American Liberalism (Syria) (Yom Kippur)

yom kippur

Famous in among Jewish art aficionados, almost all the adult figures in Maurycy Gottlieb’s 1878 painting of Jews Praying in the Synagogue on Yom Kippur are looking around this way and that. They are either introspecting or missing the main subject, which perhaps only the figure in the center of the frame (a self-portrait of the artist) seems to understand. But even he avoids a direct gaze because the truth is too horrible. The painting reminds me of liberals trying to make sense of Syria, about which maybe I’ll stop posting after the Fast. I’ve probably said all I have to say. All I can claim to “know” is that I don’t think the problem is not chemical weapons per se, but the Assad regime and its brutal suppression of the opposition from day one of the rebellion. Pick your poison. Clearly, a military action right now in Syria could turn into a disaster, that there are no good options, etc., etc.
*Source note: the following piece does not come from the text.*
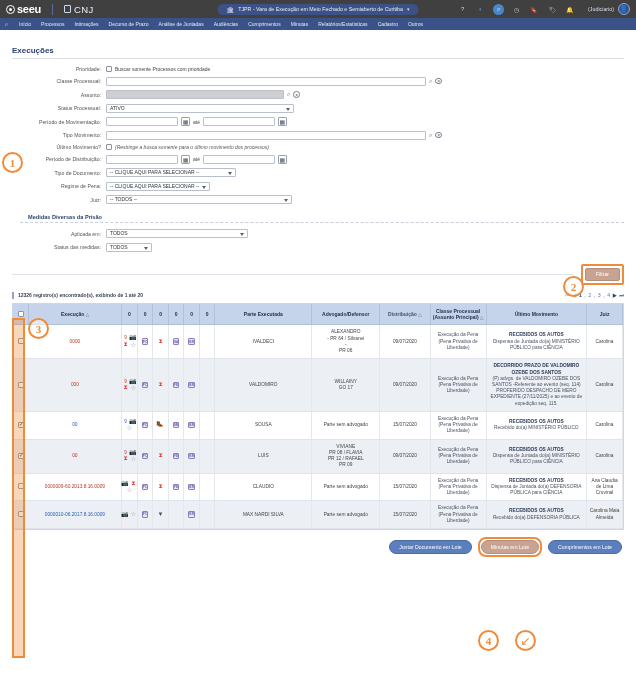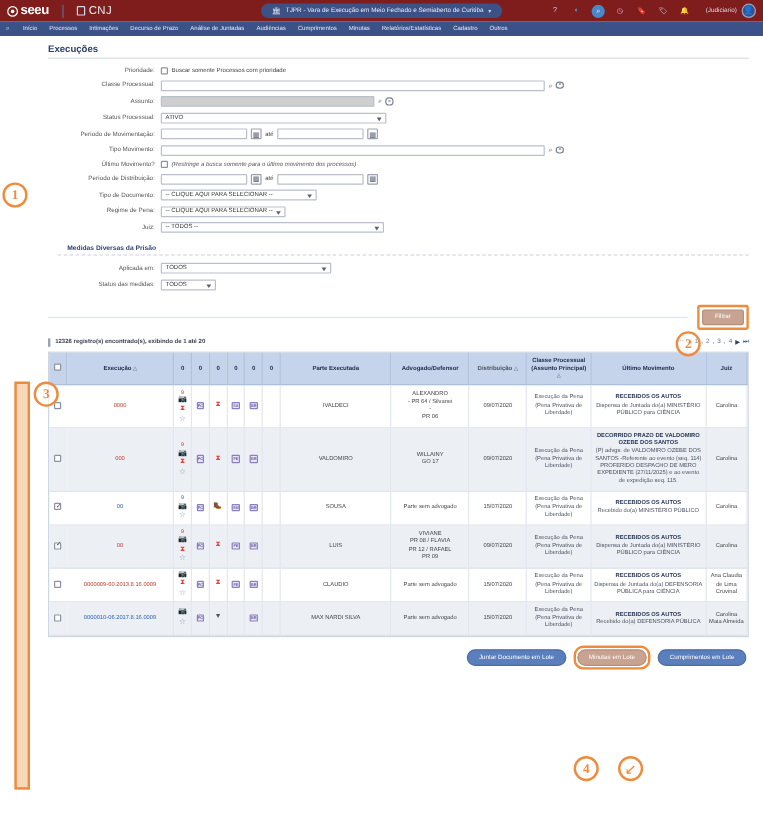"seeu" .topbar { background: #7f1d1d -> #404040 }
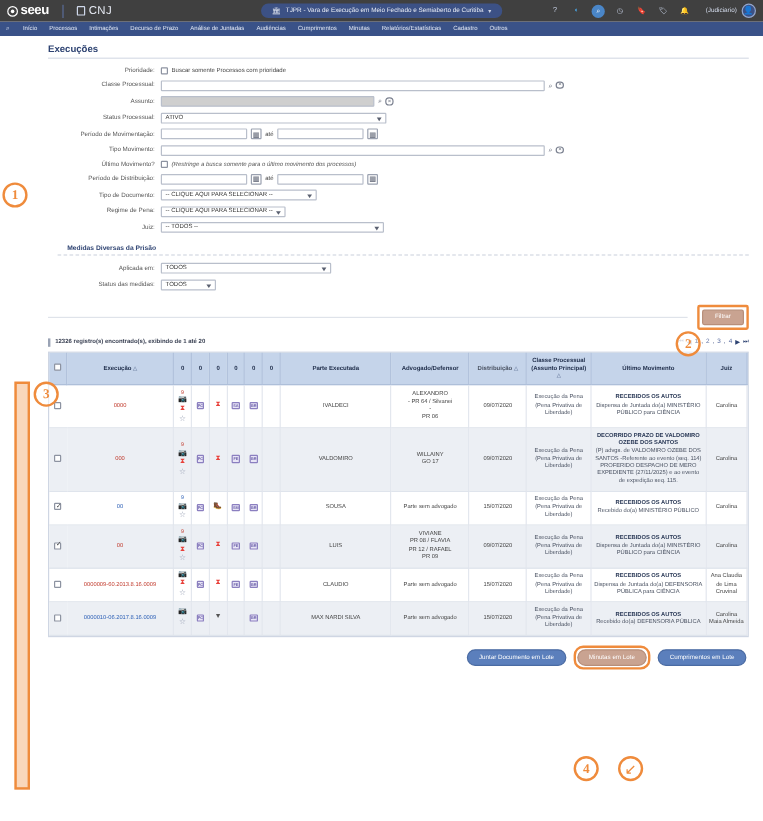"Execuções" .page { margin-left: 28px -> none; padding: 6px 12px 0 12px -> 16px 12px 0 12px }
But in general, it’s always safe to suspect that conditions in the Middle East always get worse than they already are. This might very well and probably mean that what the “international community” doesn’t do now will have to be done later at much greater political and moral cost. Apart from that cold calculation, there’s only revulsion and shame, the sense that a sacred human trust has been violated, morally and politically. In averting our eyes for the last two years,  “we” have done something very wrong. I beg anyone’s forgiveness whom I’ve hurt or otherwise wronged this past year, and for all the the stupid things I might have said here at JPP about Syria or anything else.